> [Exercise goal]
Tally the lines below that contain the word "Inch", then give the tally alone.

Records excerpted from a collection
_ _ _ _ _ _ _

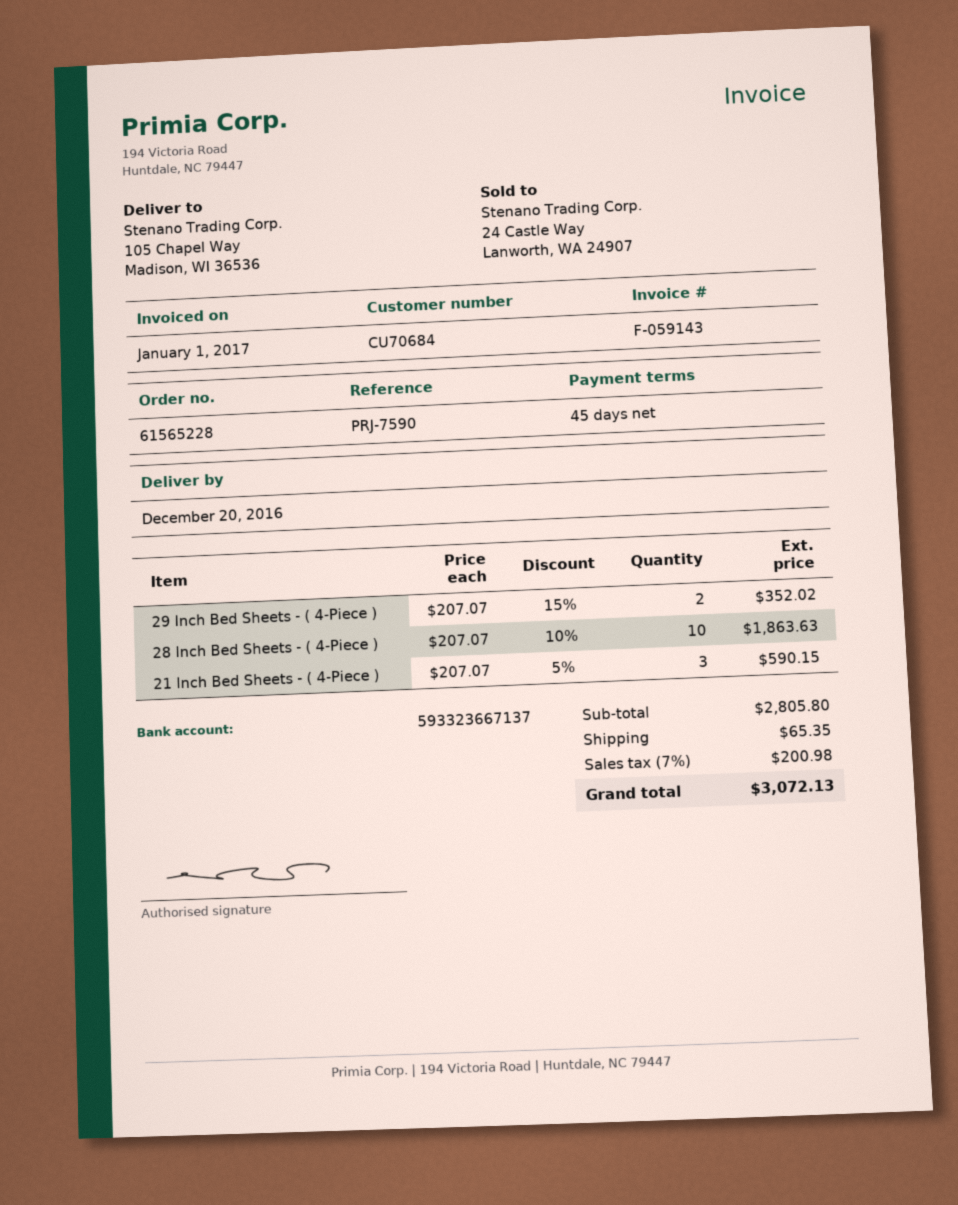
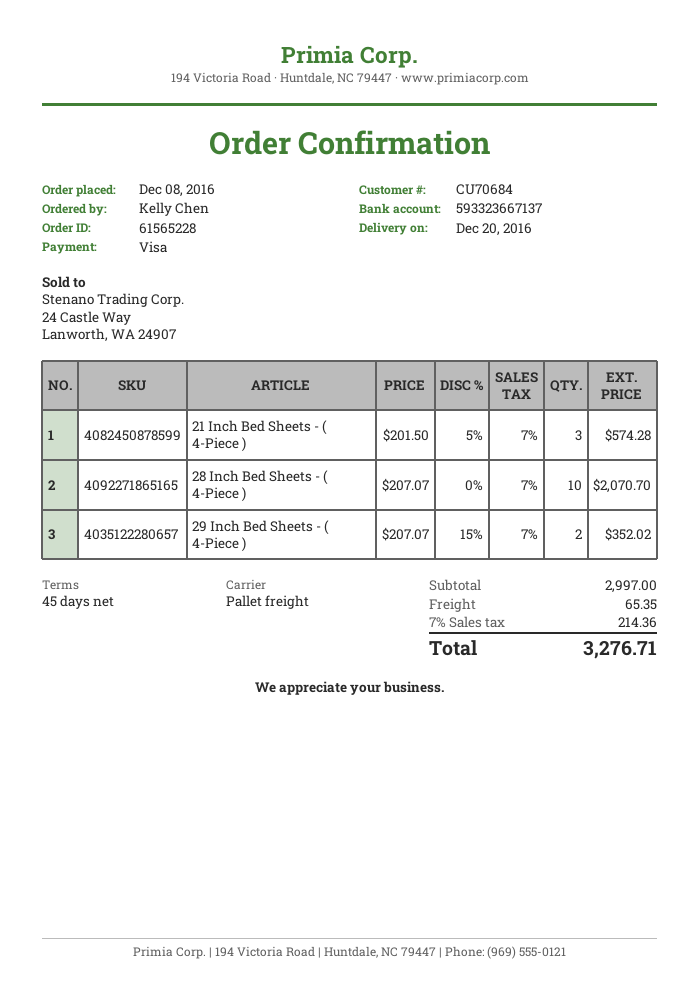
28 Inch Bed Sheets - ( 4-Piece ): 10 x 207.07 - 10% = 1863.63 -> 10 x 207.07 = 2070.70
21 Inch Bed Sheets - ( 4-Piece ): 3 x 207.07 - 5% = 590.15 -> 3 x 201.50 - 5% = 574.28
subtotal: 2805.80 -> 2997.00
tax: 7% = 200.98 -> 7% = 214.36
total: 3072.13 -> 3276.71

_ _ _ _ _ _ _

> [Your solution]
2